A fully revised and expanded edition of the most comprehensive vegetarian cookbook ever published, from America’s leading authority on vegetarian cooking.

What Julia Child is to French cooking, Deborah Madison is to vegetarian cooking—a demystifier and definitive guide to the subject. After her many years as a teacher and writer, she realized that there was no comprehensive primer for vegetarian cooking, no single book that taught vegetarians basic cooking techniques, how to combine ingredients, and how to present vegetarian dishes with style.

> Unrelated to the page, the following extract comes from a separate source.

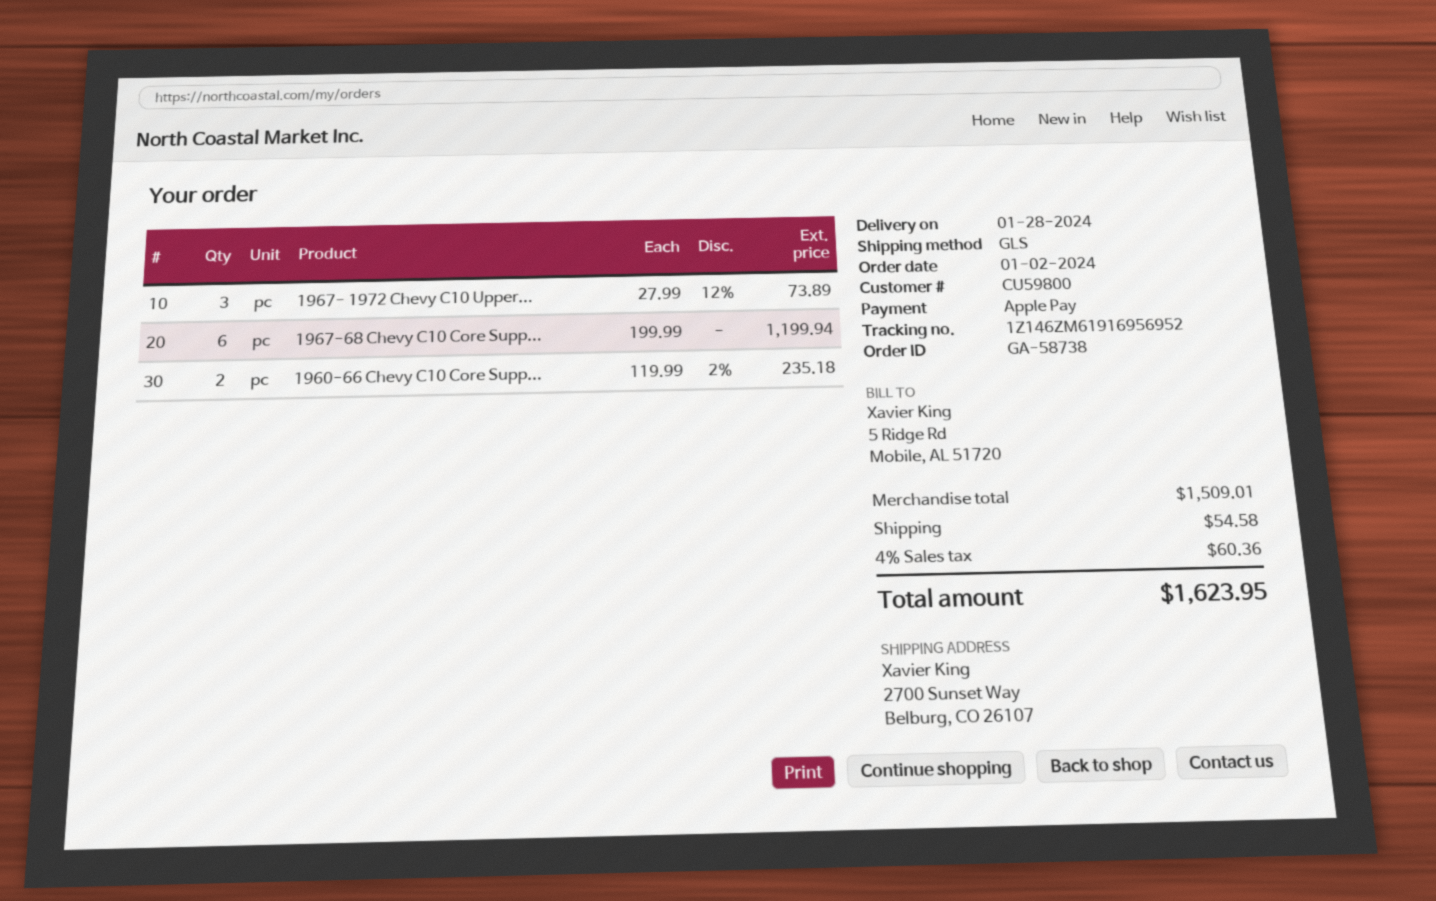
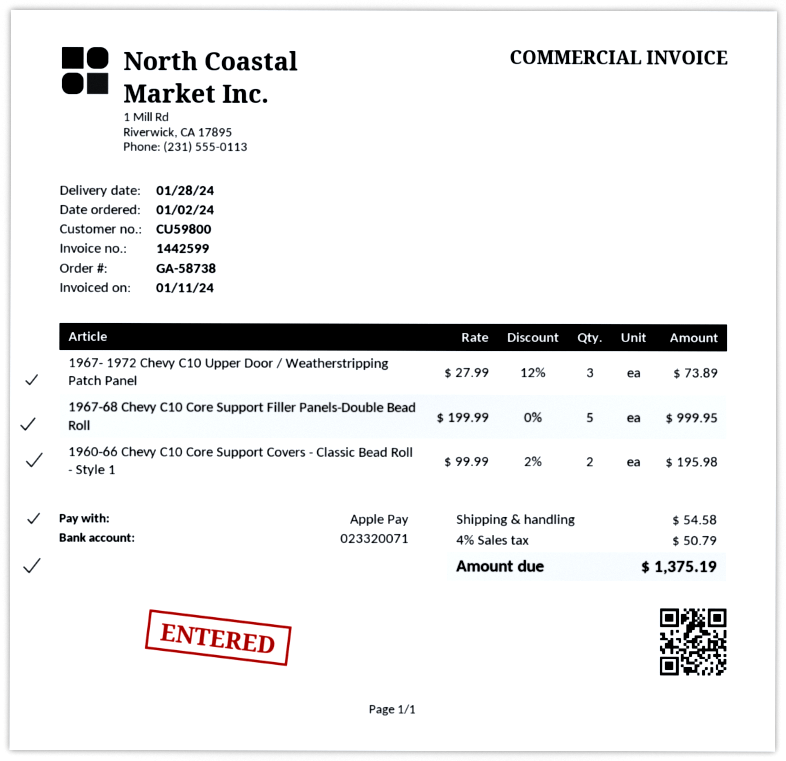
1967-68 Chevy C10 Core Supp...: 6 x 199.99 = 1199.94 -> 5 x 199.99 = 999.95
1960-66 Chevy C10 Core Supp...: 2 x 119.99 - 2% = 235.18 -> 2 x 99.99 - 2% = 195.98
tax: 4% = 60.36 -> 4% = 50.79
total: 1623.95 -> 1375.19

Originally published in 1997, Deborah Madison’s Vegetarian Cooking for Everyone was both ahead of its time and an instant classic. It has endured as one of the world’s most popular vegetarian cookbooks, winning both a James Beard Foundation award and the IACP Julia Child Cookbook of the Year Award. 

Now, The New Vegetarian Cooking for Everyone picks up where that culinary legacy left off, with more than 1,600 classic and exquisitely simple recipes for home cooks, including a new introduction, more than 200 new recipes, and comprehensive, updated information on vegetarian and vegan ingredients.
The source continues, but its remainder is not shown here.